Start of Block
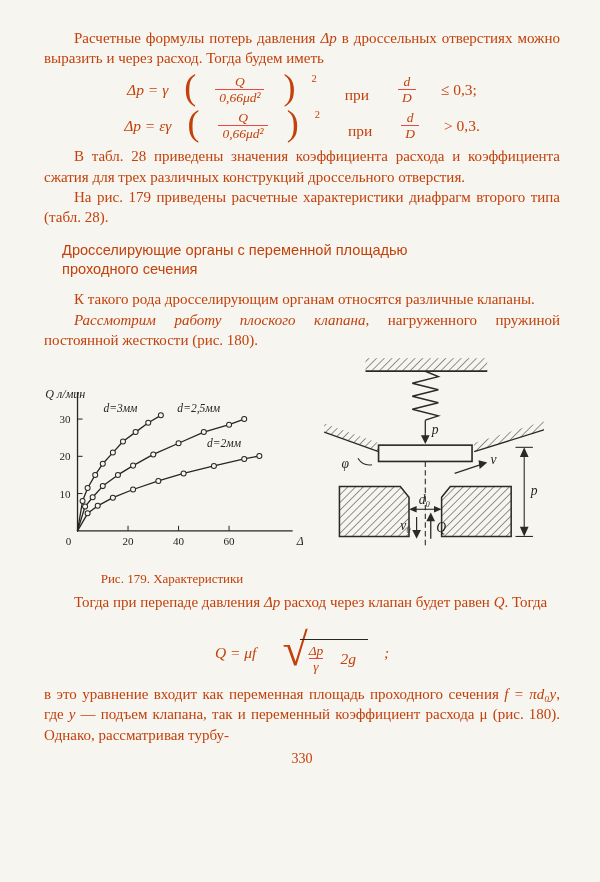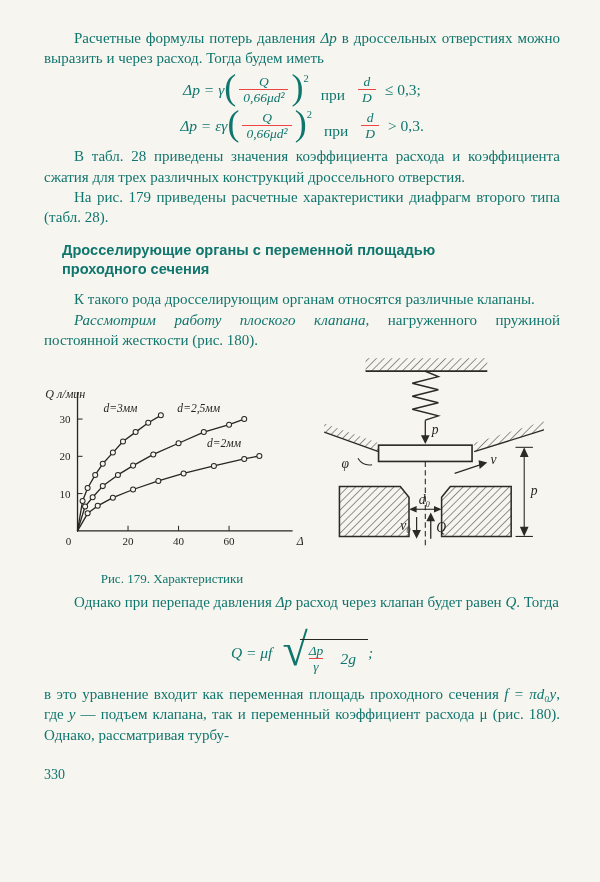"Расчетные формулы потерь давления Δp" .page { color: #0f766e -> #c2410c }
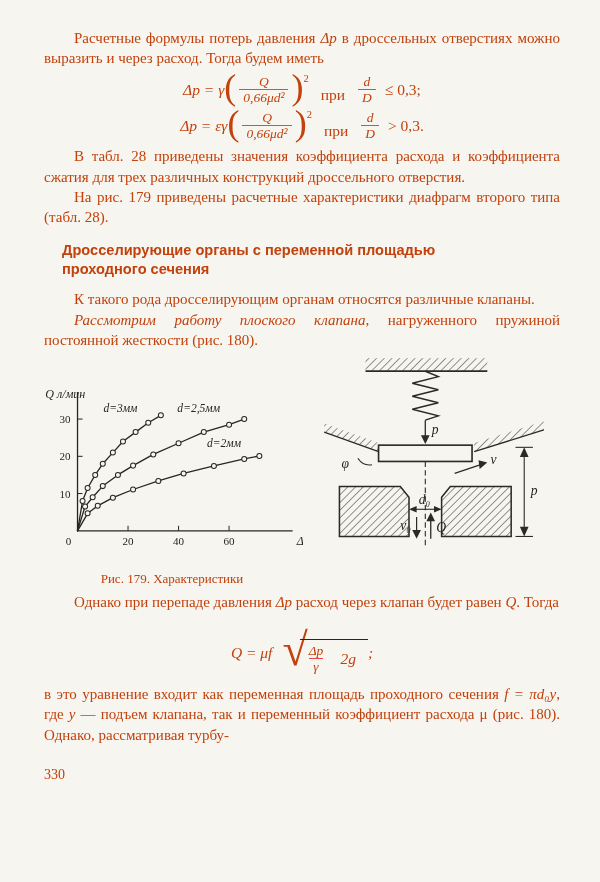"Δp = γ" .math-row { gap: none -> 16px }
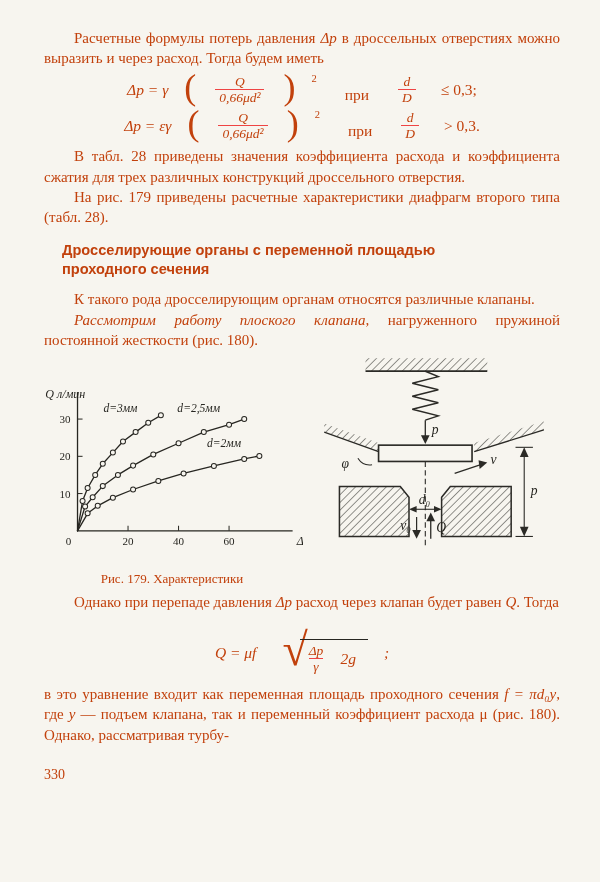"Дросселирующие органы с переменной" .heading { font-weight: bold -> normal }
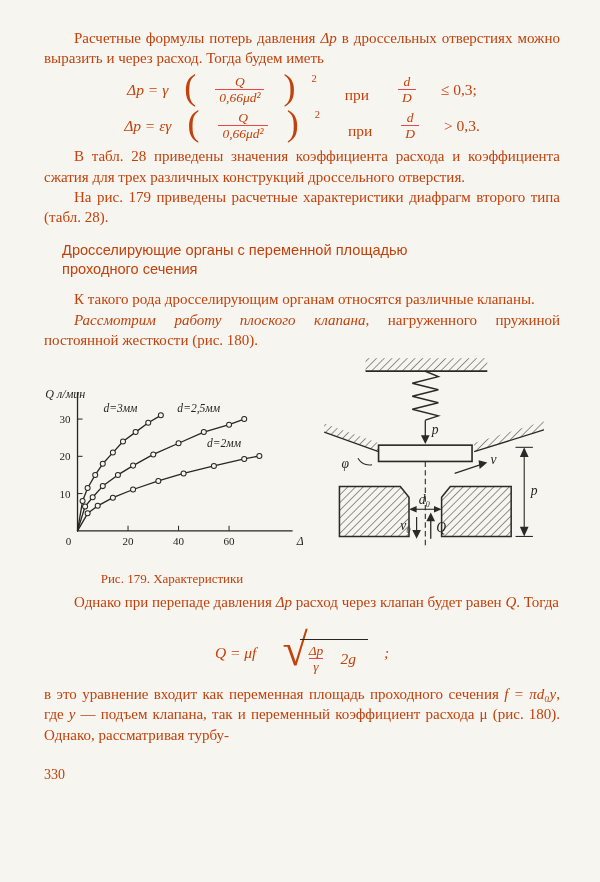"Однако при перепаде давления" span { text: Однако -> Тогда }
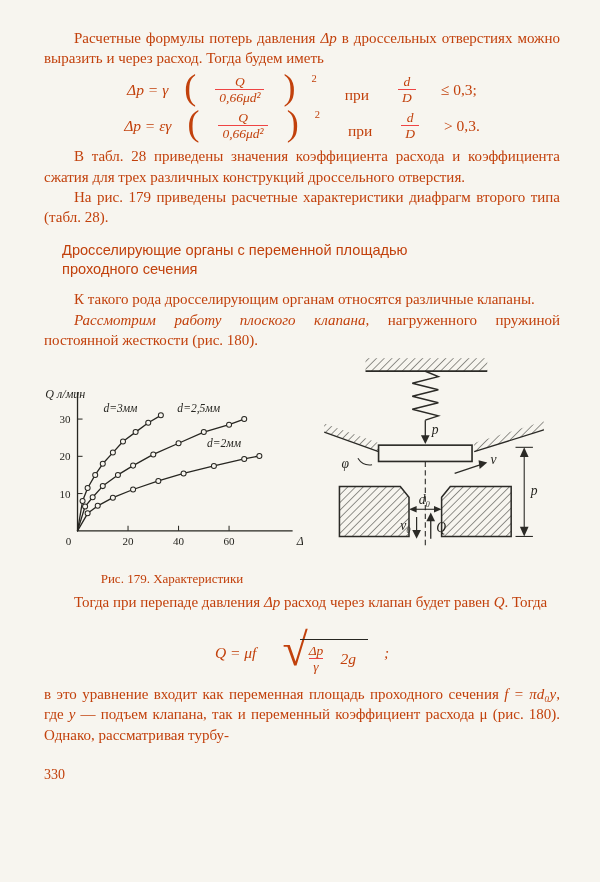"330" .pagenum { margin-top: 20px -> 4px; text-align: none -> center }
End of Block
Please set down each line of the listing above word for word, skipping any pictures.

"Расчетные формулы потерь давления Δp" .page { color: #0f766e -> #c2410c }
"Δp = γ" .math-row { gap: none -> 16px }
"Дросселирующие органы с переменной" .heading { font-weight: bold -> normal }
"Однако при перепаде давления" span { text: Однако -> Тогда }
"330" .pagenum { margin-top: 20px -> 4px; text-align: none -> center }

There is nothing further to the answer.